ANNO 14 n° 119
Peperino&Co.
La scoperta di Vulci
>>>> di Andrea Bentivegna <<<<
06/06/2015 - 02:01

di Andrea Bentivegna

VITERBO - Era il 1828, l’Italia non esisteva neppure nelle aspirazioni del allora giovanissimo Mazzini, quando, il 27 aprile, il granduca di Toscana Leopoldo II di Lorena verga il decreto con il quale si avvia l’ambizioso piano di bonifica della Maremma.

L’impresa era titanica, per secoli la si tentò senza successo e persino il padre dello stesso Leopoldo, Ferdinando III, pagò il fallimento con la propria vita, e solo a partire dal 1828 questa terrà amara, che va da ''Cecina a Corneto'', iniziò ad essere strappata alle paludi e alla mortifera malaria che la rendevano tanto inospitale.

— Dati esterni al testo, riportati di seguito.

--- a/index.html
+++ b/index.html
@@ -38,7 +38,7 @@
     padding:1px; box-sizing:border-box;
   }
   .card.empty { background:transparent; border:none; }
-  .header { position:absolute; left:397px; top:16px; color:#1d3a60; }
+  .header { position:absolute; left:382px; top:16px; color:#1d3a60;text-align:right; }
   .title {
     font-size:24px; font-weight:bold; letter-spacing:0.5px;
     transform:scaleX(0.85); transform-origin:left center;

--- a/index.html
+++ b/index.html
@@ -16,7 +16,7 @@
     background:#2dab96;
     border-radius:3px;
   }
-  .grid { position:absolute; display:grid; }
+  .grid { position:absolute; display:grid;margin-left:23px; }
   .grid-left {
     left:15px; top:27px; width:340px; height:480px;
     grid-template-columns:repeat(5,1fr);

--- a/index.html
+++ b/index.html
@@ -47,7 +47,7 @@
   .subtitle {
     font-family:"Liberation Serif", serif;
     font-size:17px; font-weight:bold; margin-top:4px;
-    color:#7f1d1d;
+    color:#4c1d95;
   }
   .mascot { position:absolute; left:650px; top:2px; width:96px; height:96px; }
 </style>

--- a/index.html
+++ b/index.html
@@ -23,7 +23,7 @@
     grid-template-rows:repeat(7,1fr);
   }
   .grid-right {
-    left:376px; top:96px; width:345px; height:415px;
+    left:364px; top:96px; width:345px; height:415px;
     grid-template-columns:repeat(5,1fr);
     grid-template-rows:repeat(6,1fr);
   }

Fu proprio mentre avveniva ciò che, su un poggio non distante da Montalto, la terra si aprì sotto alcuni buoi facendoli sprofondare di qualche metro in quella che all’inizio sembrò una piccola caverna, non si trattava però un grotta bensì di un sepolcro, una tomba di epoca etrusca; D’un tratto i primi archeologi accorsi in quei mesi si trovarono di fronte una delle polis più importanti e ricche dell’antico Mediterraneo: Vulci.

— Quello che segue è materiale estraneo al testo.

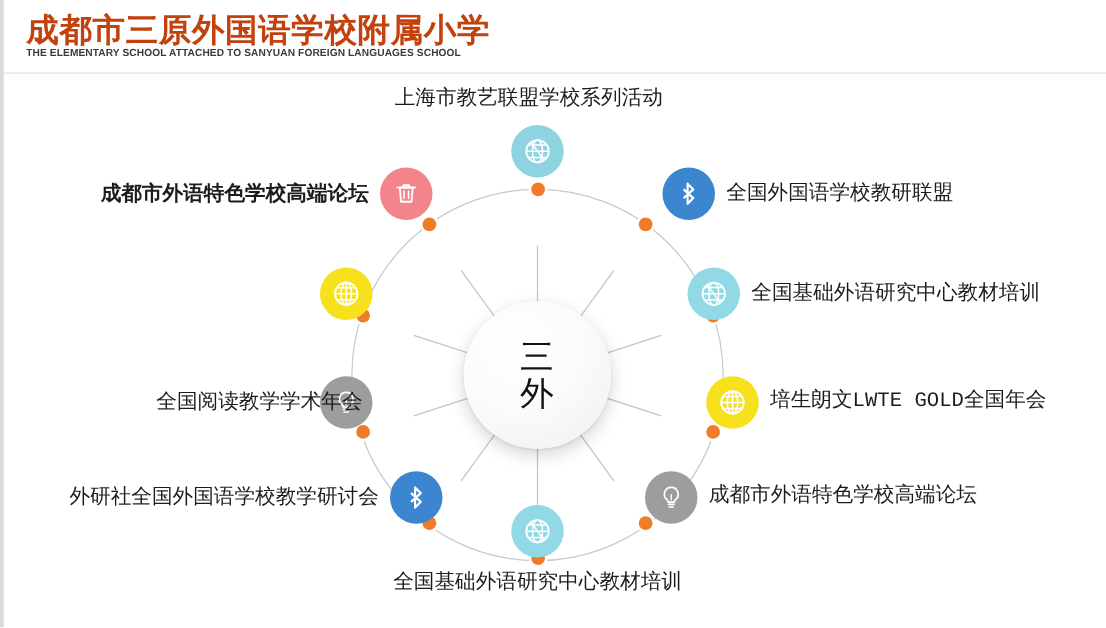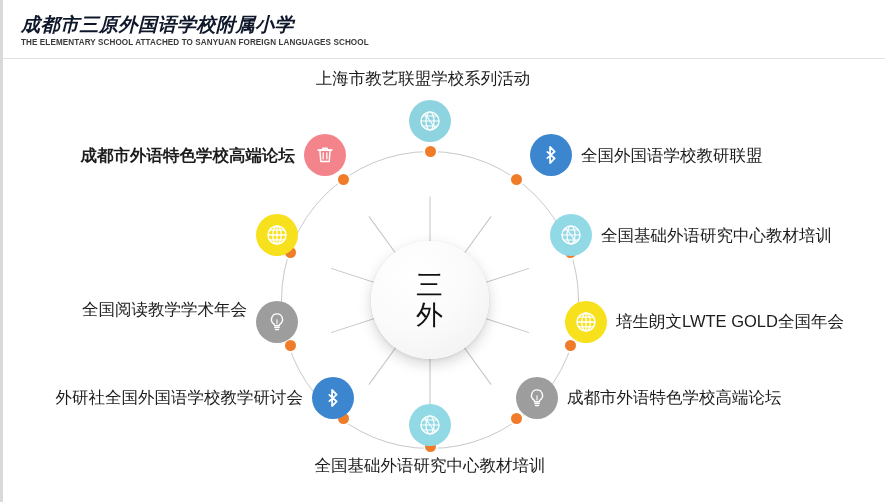--- a/index.html
+++ b/index.html
@@ -52,13 +52,12 @@
     justify-content: center;
   }
   #logo-cn {
-    font-size: 19px;
+    font-size: 26px;
     line-height: 25px;
     font-weight: bold;
-    color: #0f172a;
+    color: #c2410c;
     letter-spacing: 0.5px;
     white-space: nowrap;
-    font-style: italic;
   }
   #logo-en {
     font-size: 8.2px;

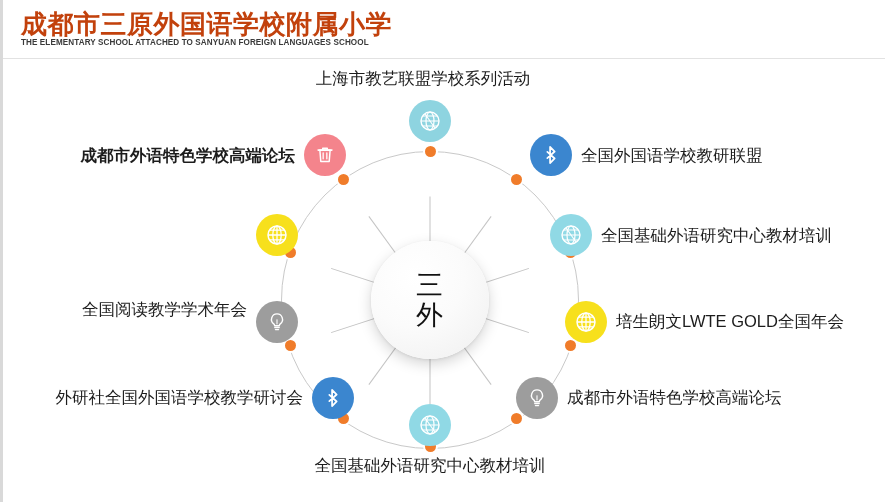--- a/index.html
+++ b/index.html
@@ -155,7 +155,7 @@
     color: #1c1c1c;
     white-space: nowrap;
   }
-  .node-label.right { text-align: left; }
+  .node-label.right { text-align: left; font-family: Liberation Mono, monospace; }
   .node-label.left  { text-align: right; }
   .node-label.center { text-align: center; }
 </style>

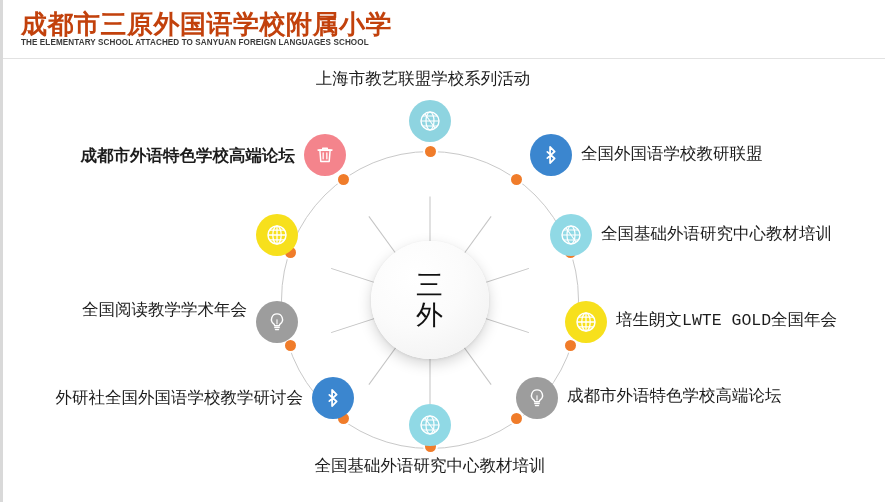--- a/index.html
+++ b/index.html
@@ -277,7 +277,7 @@
         <path d="M12 9.5v4.5" stroke="#ffffff" stroke-width="1.2" stroke-linecap="round"></path>
       </svg>
     </div>
-    <div class="node-label left" style="left:0px; top:239px; width:244px;">全国阅读教学学术年会</div>
+    <div class="node-label left" style="left:0px; top:251px; width:244px;padding-left:43px;">全国阅读教学学术年会</div>
 
     <div class="node-icon" style="left:253px; top:155px; background:#f7e01c;">
       <svg width="24" height="24" viewBox="0 0 24 24">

Questa città, adagiata su un pianoro lambito dal fiume Fiora, sorta circa ottocento anni prima di Cristo, divenne un centro fiorente e fu, quasi certamente, una delle dodici città stato che governarono l’Etruria ma, in seguito alla conquista romana, vide affievolirsi la sua importanza e iniziò un inesorabile spopolamento che portò la sua scomparsa presumibilmente attorno al I secolo d.C. da allora, di Vulci, per i successivi 1700 anni non si tramandò che la legenda.

Dopo due secoli dalla sua scoperta la conoscenza di questa città è ancora incredibilmente limitata anche perché, da subito, gli scavi si concentrarono più che sul centro urbano vero e proprio sulle ricchissime necropoli che lo circondavano da cui, avidi collezionisti, iniziarono a riportare alla luce reperti straordinari andati a impreziosire le collezioni di mezzo mondo.

Tra i pionieri dell’archeologia locale vi fu Luciano Bonaparte, principe di Canino e soprattutto fratello di Napoleone, che assieme ad una pletora di ambiziosi mercanti, diede il primo impulso agli scavi, successivamente arrivarono i primi studiosi, quasi tutti stranieri, che iniziarono una vera propria ricostruzione della storia della città e nel 1857 Alessandro François, addentrandosi in un grotta, scoprì un sepolcro con sette camere splendidamente affrescate che da allora porta il suo nome e che è considerato uno dei capolavori dell’arte etrusca.

Della città vera e propria, quella alla quale si accede attraverso lo splendido ponte della Badia che con un balzo sullo strapiombo unisce le due sponde del Fiora, poco si conosce, molte delle informazioni che abbiamo le si è dedotte dai sepolcri dei suoi abitanti ma di Vulci, che sappiamo possedeva una possente cinta muraria e quattro porte di accesso, non rimane oggi che una altopiano ricoperto di grano. Eppure questo pezzo di Maremma nel quale è impossibile imbattersi a meno che non lo si voglia visitare era, in un tempo molto lontano, una delle più alte espressioni del genio etrusco ancora oggi avvolto nel mistero, e probabilmente se non fosse franato quel pezzo di terreno due secoli fa, oggi, di questa ''Atlantide dell’Etruria'', non sapremo quasi nulla.